WHAT NEEDS TO BE DONE: Look for "radius" in the records and copy every line that has it.

Front-end code change data
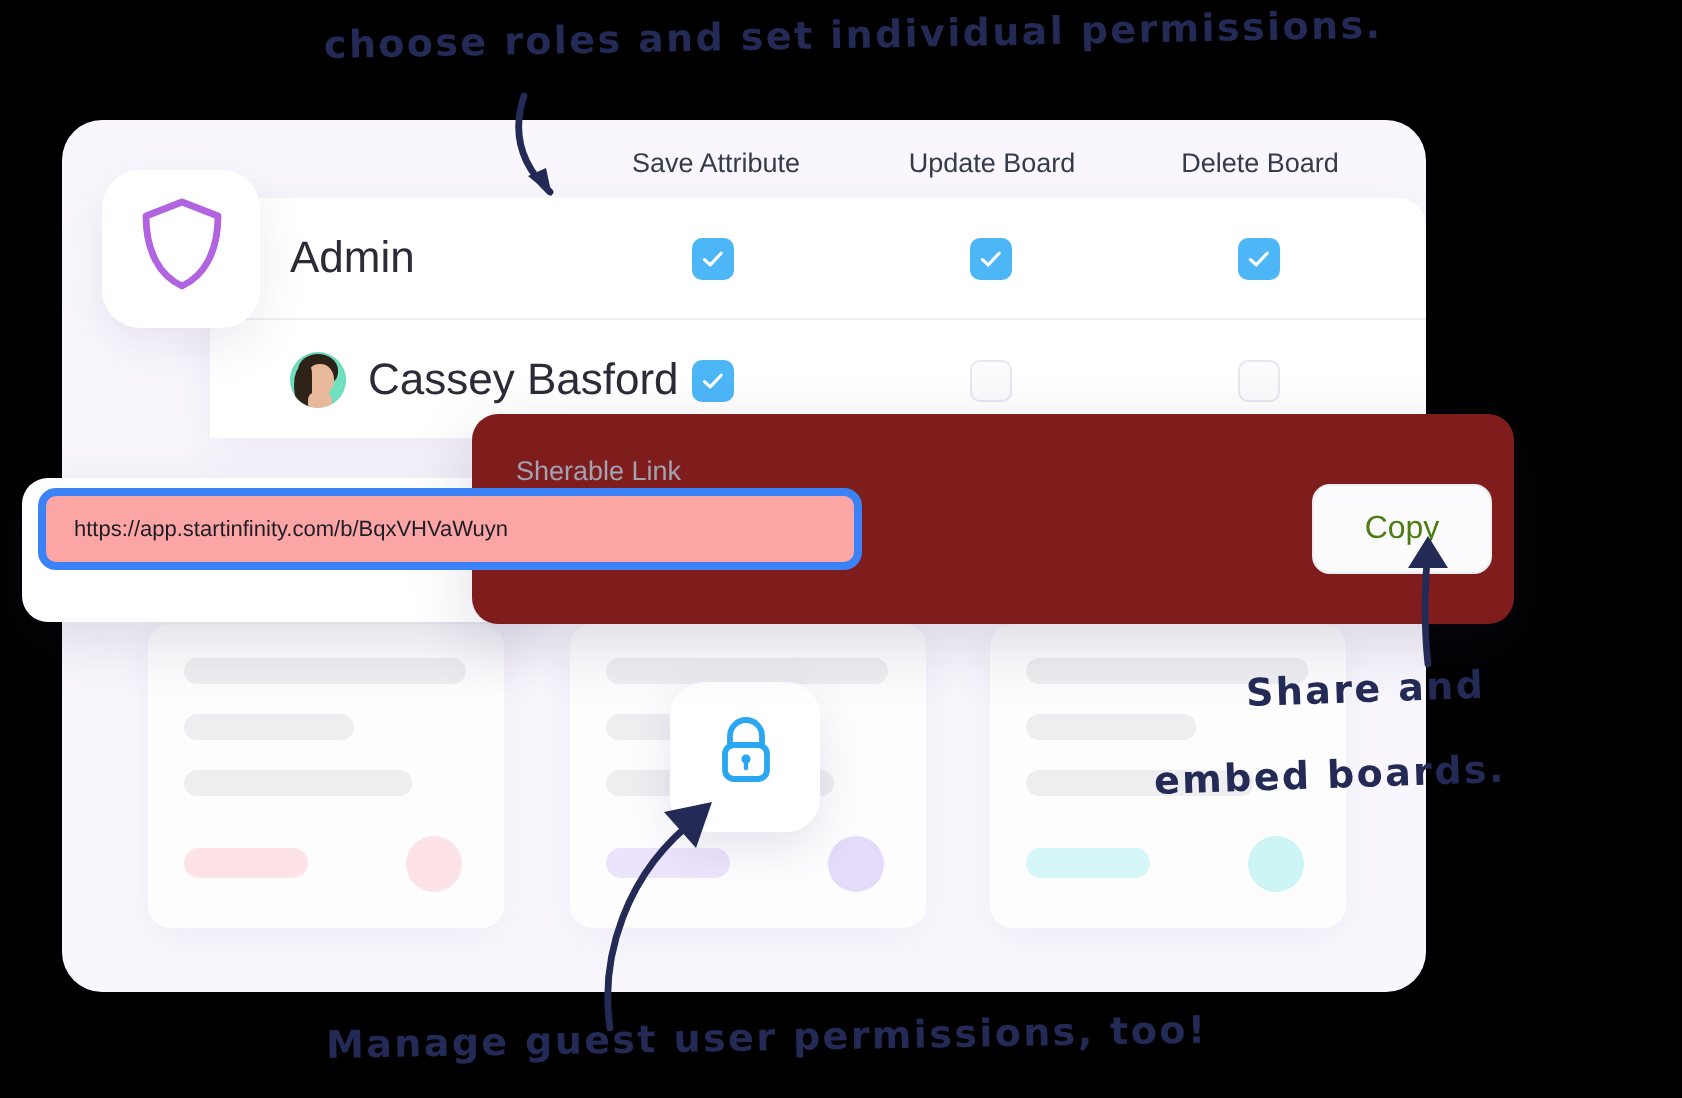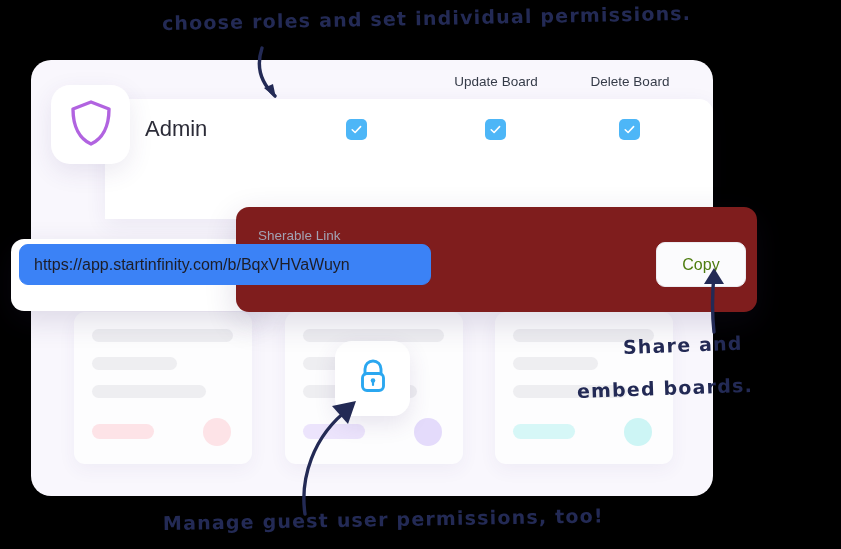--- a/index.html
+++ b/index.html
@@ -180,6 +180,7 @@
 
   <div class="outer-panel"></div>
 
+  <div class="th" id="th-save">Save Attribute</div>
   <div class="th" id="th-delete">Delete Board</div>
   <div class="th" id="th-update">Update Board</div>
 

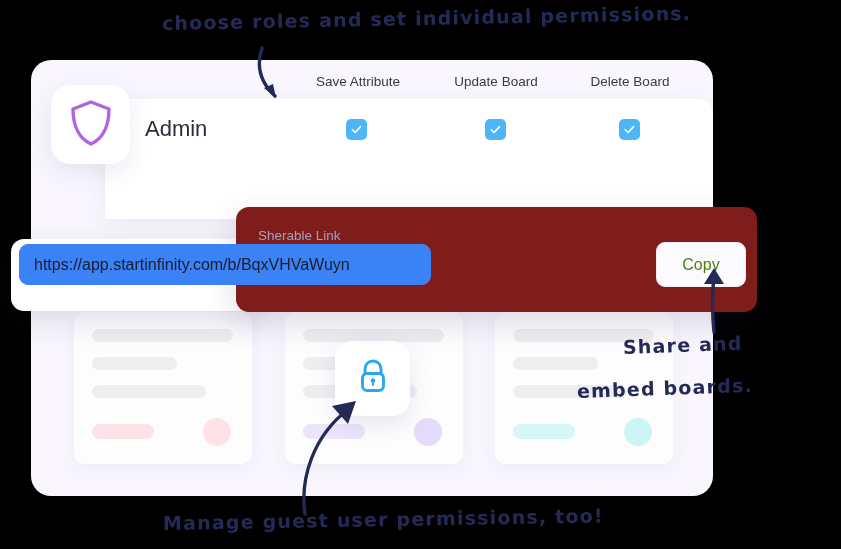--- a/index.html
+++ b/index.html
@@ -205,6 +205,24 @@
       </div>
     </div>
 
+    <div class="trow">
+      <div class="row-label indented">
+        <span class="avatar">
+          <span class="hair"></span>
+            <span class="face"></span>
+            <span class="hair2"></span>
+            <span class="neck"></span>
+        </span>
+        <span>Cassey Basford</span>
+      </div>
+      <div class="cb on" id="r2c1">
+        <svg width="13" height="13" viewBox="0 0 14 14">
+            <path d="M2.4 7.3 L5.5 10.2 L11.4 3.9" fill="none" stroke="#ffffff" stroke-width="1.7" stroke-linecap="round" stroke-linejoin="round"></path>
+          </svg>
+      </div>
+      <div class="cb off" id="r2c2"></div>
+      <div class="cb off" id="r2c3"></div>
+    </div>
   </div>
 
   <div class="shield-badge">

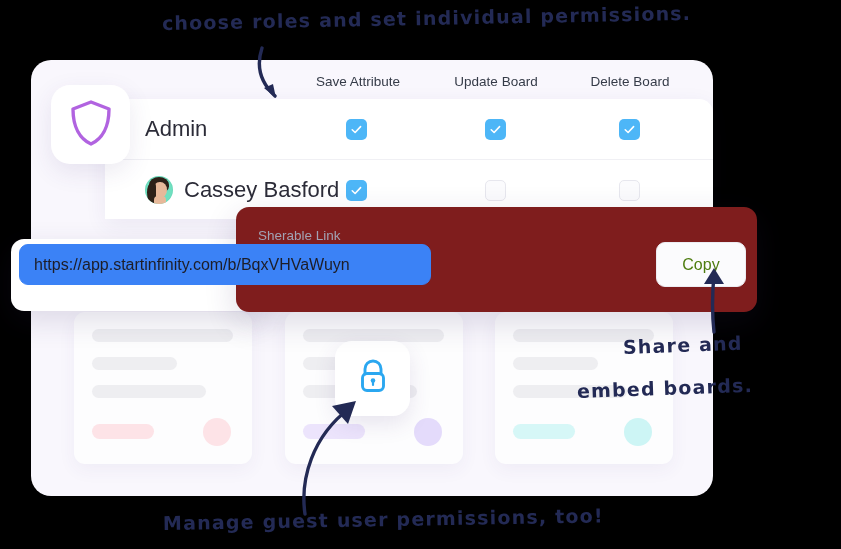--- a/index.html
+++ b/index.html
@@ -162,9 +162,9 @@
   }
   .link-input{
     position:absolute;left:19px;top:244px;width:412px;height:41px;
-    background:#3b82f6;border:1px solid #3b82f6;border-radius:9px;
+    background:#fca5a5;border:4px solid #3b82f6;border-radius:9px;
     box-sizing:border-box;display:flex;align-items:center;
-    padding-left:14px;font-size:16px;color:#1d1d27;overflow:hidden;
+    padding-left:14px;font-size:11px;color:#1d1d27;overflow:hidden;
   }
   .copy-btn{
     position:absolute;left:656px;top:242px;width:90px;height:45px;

ANSWER BOX:
-    background:#3b82f6;border:1px solid #3b82f6;border-radius:9px;
+    background:#fca5a5;border:4px solid #3b82f6;border-radius:9px;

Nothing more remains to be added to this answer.